There are 2 things that I learned from this experience:
It’s hard to bully a confident kid
I’m sure the boys teased Journey with hopes that she would quit the game. But she didn’t let it phase her one bit. She was confident enough to be different and not let others stop her from doing what she wanted to do. When I asked her why she didn’t stop playing, she said, “I had to fight through it, that’s what brave girls do.”
The fine line between “kids being kids” and when to get involved
It is a parent’s instinct to want to jump in and “handle” every situation that your kids get into. My husband was ready to roll on the kid at recess like Cam did on the boy who pulled Lily’s hair in a recent episode of Modern Family. But letting them figure out some things for themselves is part of what will make them strong and independent. While it was appropriate to step in when it was obvious that this was a pattern of unsuitable behavior, I don’t believe it’s my place to fight all of Journey’s battles.

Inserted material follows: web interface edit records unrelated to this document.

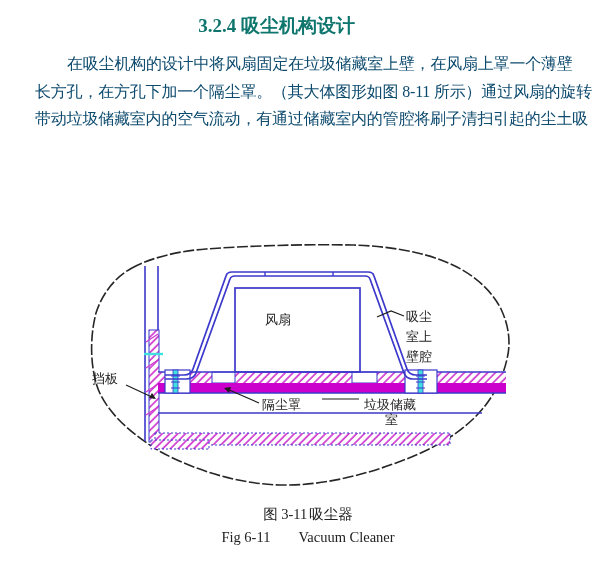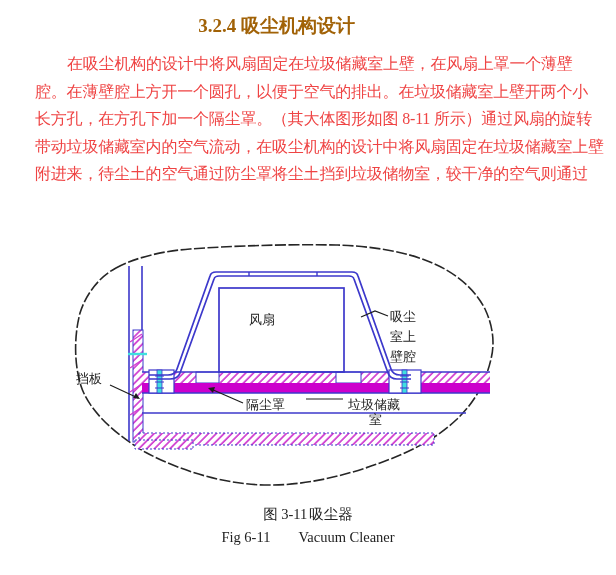"3.2.4 吸尘机构设计" .doc-title { color: #a16207 -> #0f766e }
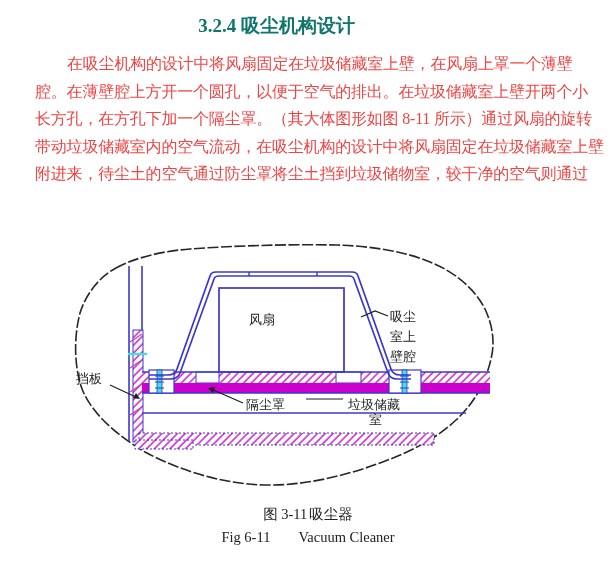"在吸尘机构的设计中将风扇固定在垃圾储藏室上壁，在风扇上罩一个薄壁" .para { color: #ef4444 -> #0c4a6e }
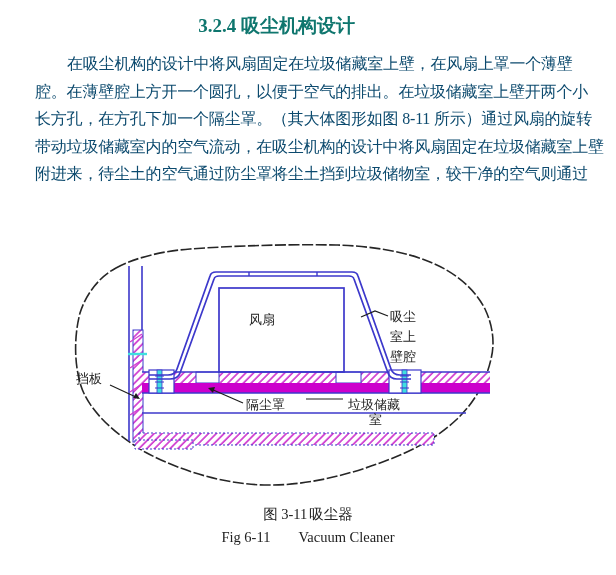"腔。在薄壁腔上方开一个圆孔，以便于空气的排出。在垃圾储藏室上壁开两个小" div.line { html: <div>腔。在薄壁腔上方开一个圆孔，以便于空气的排出。在垃圾储藏室上壁开两个小</div> -> none }
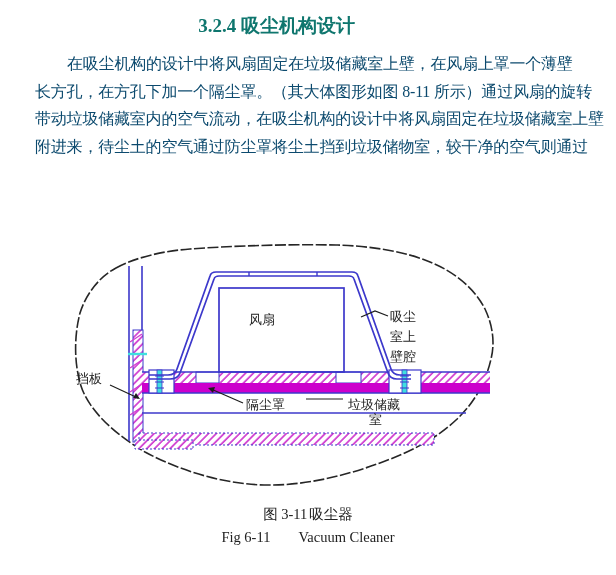"带动垃圾储藏室内的空气流动，在吸尘机构的设计中将风扇固定在垃圾储藏室上壁" div.line { text: 在吸尘机构的设计中将风扇固定在垃圾储藏室上壁 -> 有通过储藏室内的管腔将刷子清扫引起的尘土吸 }
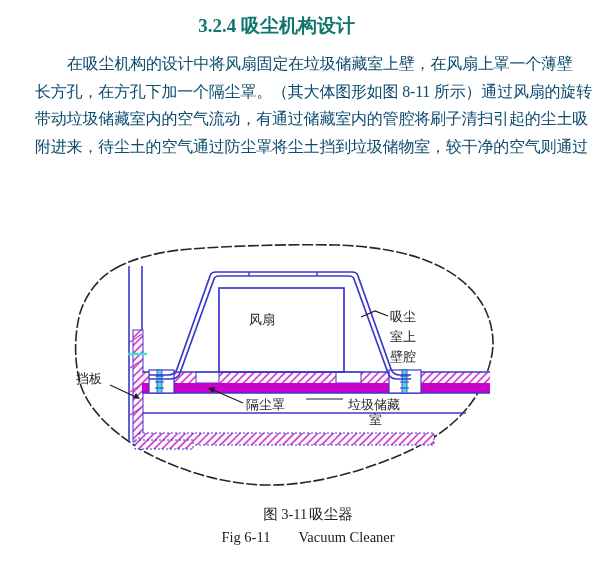"附进来，待尘土的空气通过防尘罩将尘土挡到垃圾储物室，较干净的空气则通过" div.line { html: <div>附进来，待尘土的空气通过防尘罩将尘土挡到垃圾储物室，较干净的空气则通过</div> -> none }
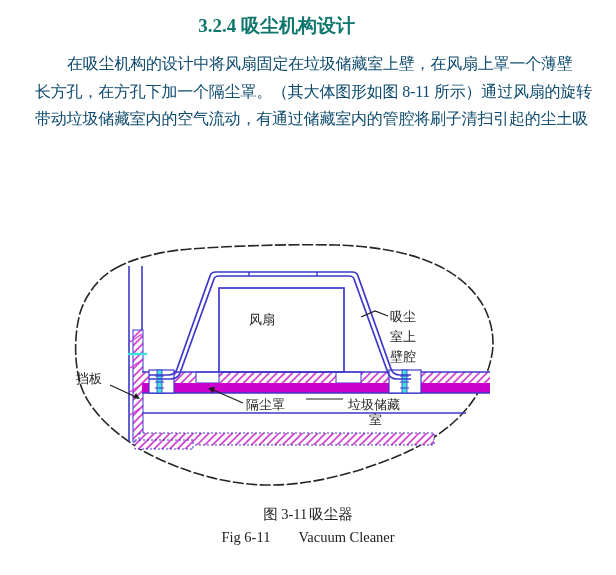"风扇" .fig-wrap { left: 72px -> 88px }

But it is my job to give her the tools she needs to learn how to fight them herself. Asking for an apology is one example. Kids push and hit each other quite often at this age—most times by accident, sometimes on purpose. A teacher or parent won’t always be there to prompt an apology, but that doesn’t mean it isn’t necessary. When you ask for an apology, what you are really asking is that the person acknowledges the hurt caused by their actions intentionally or otherwise. Realizing this at such a young age will certainly have a long-term effect on how Journey treats other and allows others to treat her.
Journey has since moved on to play other games on the playground. I’m sure this won’t be our last encounter with a “bully”, but as long as she has the confidence to fight through it like brave girls do, I know she’ll be fine.